The VAB has set in. Oh, and it’s a mean one. Made worse by California jet lag. A three-hour time difference that socks it to you after the flight back. It was past midnight when we all settled down and got the eyes to rest the first couple nights. And God only knows what time we woke up. That’ll do wonders for work.
And it doesn’t help in getting over the VAB — the “Vacation Adjustment Blues.” That’s when you come back from a particularly amazing trip and the real world seems … well … a little too real.
It’s the realization that there are no Pacific Coast Highway cliffs just outside your door. No sea otters to spy. That you won’t spend the entire day with your daughter and wife, from the moment you wake up to that second in the evening when the eyes slam shut. That there are bigger responsibilities — “I have to feed the dog?” “I have to go to work?” “I can’t drink beer in the middle of the day!!!” — and decisions to be made. Not like on vacation, when the most pressing questions revolved around where to get lunch or whether eating six donuts would make me physically ill.

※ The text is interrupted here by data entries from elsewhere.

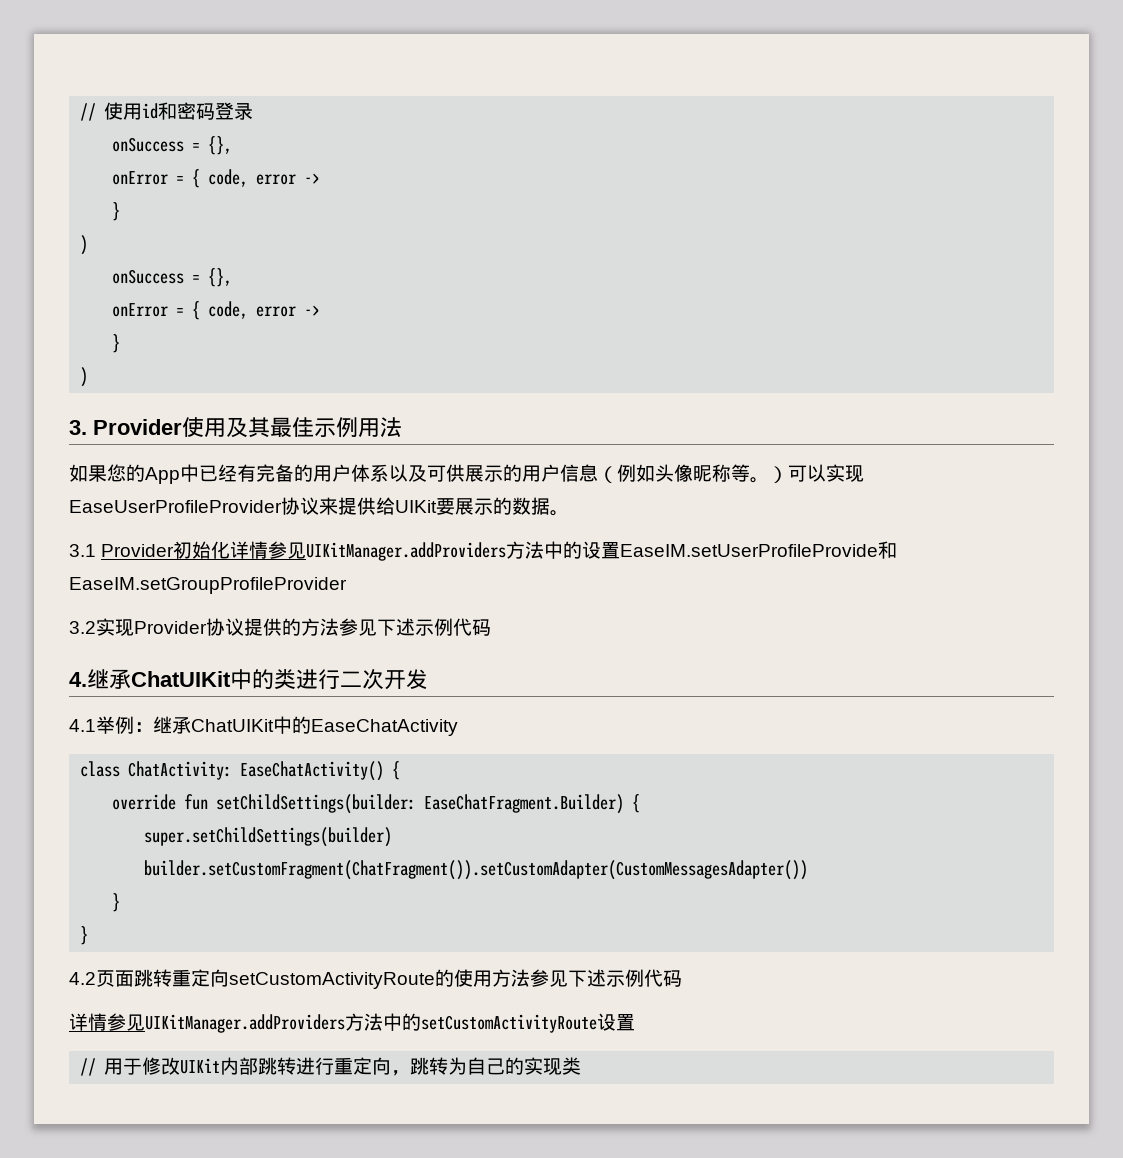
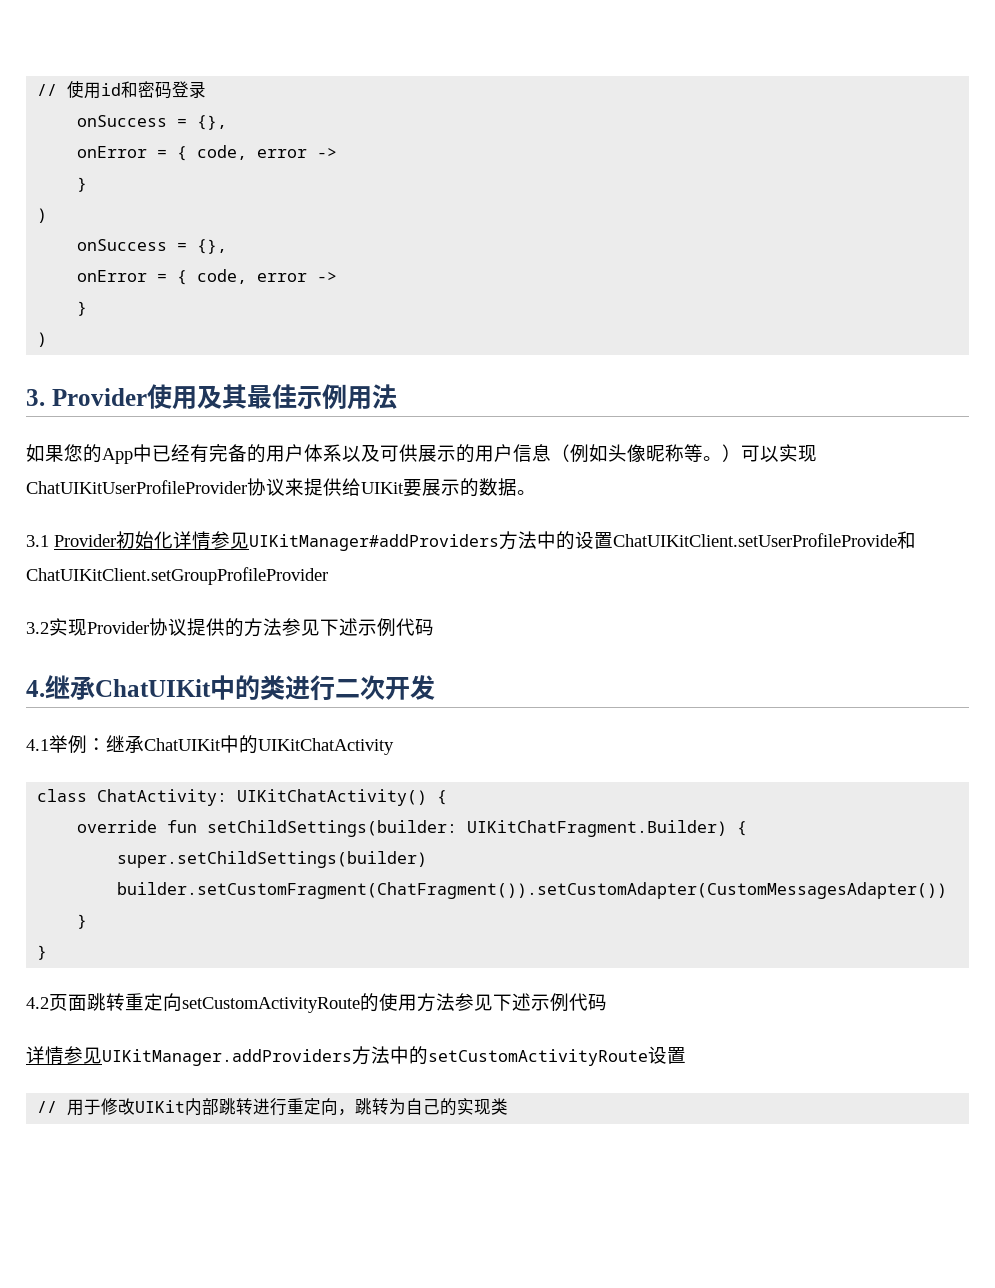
- 如果您的App中已经有完备的用户体系以及可供展示的用户信息（例如头像昵称等。）可以实现EaseUserProfileProvider协议来提供给UIKit要展示的数据。
+ 如果您的App中已经有完备的用户体系以及可供展示的用户信息（例如头像昵称等。）可以实现ChatUIKitUserProfileProvider协议来提供给UIKit要展示的数据。
- 3.1 Provider初始化详情参见UIKitManager.addProviders方法中的设置EaseIM.setUserProfileProvide和EaseIM.setGroupProfileProvider
+ 3.1 Provider初始化详情参见UIKitManager#addProviders方法中的设置ChatUIKitClient.setUserProfileProvide和ChatUIKitClient.setGroupProfileProvider
- 4.1举例：继承ChatUIKit中的EaseChatActivity
+ 4.1举例：继承ChatUIKit中的UIKitChatActivity
- class ChatActivity: EaseChatActivity() {
+ class ChatActivity: UIKitChatActivity() {
- override fun setChildSettings(builder: EaseChatFragment.Builder) {
+ override fun setChildSettings(builder: UIKitChatFragment.Builder) {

It’s now the realization that if I want coffee in the morning, I’m darn well going to have to make it myself.
We were spoiled, especially in Los Angeles staying with friends in Hollywood. They had a guesthouse and a resident ninja. Coffee, we were told, was ready by 6 or so. What a luxury!

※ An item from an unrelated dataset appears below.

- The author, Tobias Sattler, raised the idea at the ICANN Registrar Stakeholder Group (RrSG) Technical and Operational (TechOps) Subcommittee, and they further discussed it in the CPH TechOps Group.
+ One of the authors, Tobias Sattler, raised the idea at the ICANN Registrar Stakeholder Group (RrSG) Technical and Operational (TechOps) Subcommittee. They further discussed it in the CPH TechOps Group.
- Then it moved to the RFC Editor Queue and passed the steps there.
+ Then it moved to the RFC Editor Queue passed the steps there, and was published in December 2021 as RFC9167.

That was also when the ninja awoke — a 6-year-old boy named Lucas. He had a sister named Lila, but she didn’t sport any ninja moves.

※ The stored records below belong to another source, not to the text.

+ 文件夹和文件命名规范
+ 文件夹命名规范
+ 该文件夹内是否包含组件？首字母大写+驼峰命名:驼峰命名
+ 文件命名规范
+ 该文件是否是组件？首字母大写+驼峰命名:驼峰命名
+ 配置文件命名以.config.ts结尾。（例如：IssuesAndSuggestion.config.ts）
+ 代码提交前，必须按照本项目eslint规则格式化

“What do you do at 6 in the morning?” I asked the boy.
“I party,” he replied.
“You party? What do you mean you party?”
“I eat some cereal. Watch a show. Do some ninja moves. You know … party!”
Of course you do. For all I knew, he was the one making the pot of coffee … and drinking the first cup … or maybe even the second. That’s probably how he learned to combine Kung fu with breakdancing, all on the kitchen floor. Only in L.A.!
And only on vacation can you appreciate a 6 a.m. ninja attack.
Sometimes I envy those traveling families I see in restaurants who never look like they’re having fun. The kids are crotchety and complaining about sunburns and food that sucks. The mom is dreaming of soap operas, or the waiter. The dad is ticked at all of them because he mortgaged the house to pay for the trip, everyone is miserable and someone ate the last strip of bacon. How dare they!
Those people can’t wait to get home. There’s no adjustment blues waiting for them. They’re perfectly miserable on vacation. Why am I so unlucky to have an incredible time?!?
“Stop offering me the last strip of bacon!” I cry. “I can’t take your vacation humanity!”
But even through the VAB and the California jet lag, you can’t say this is a bad town to come back to. In fact, it’s pretty darn great.
We sat outside at a restaurant overlooking our glorious bay the first day back. It’s a post-trip ritual of ours — do something fun and vacation-like right away. Something to remind us that real life isn’t so bad. That our town has plenty of what we just left.
I took a picture of the water and the idyllic sailboats as the sun sank lower. The sky was filled with cotton candy clouds. It was postcard-perfect … like a scene you see on vacation. The vacation we were just on. Which is why I took the picture — like a tourist in my own town. To remind me that we’re surrounded by vacations 365 days a year. It’s why thousands of people come to this place every year.
We live here in Vacationland. Immersed in beauty and natural wonder. We just forget it, or can’t see it while buried in the hassle of the day-to-day. Truth is, we travel hundreds of miles to see this very same thing.
That reality is helping with the adjustment. Helping with the blues. I’m going to try to remember that. Remind myself of it everyday — to not miss the forest for the trees. But the 6 a.m. coffee and resident ninja? Well, I guess you can’t have everything.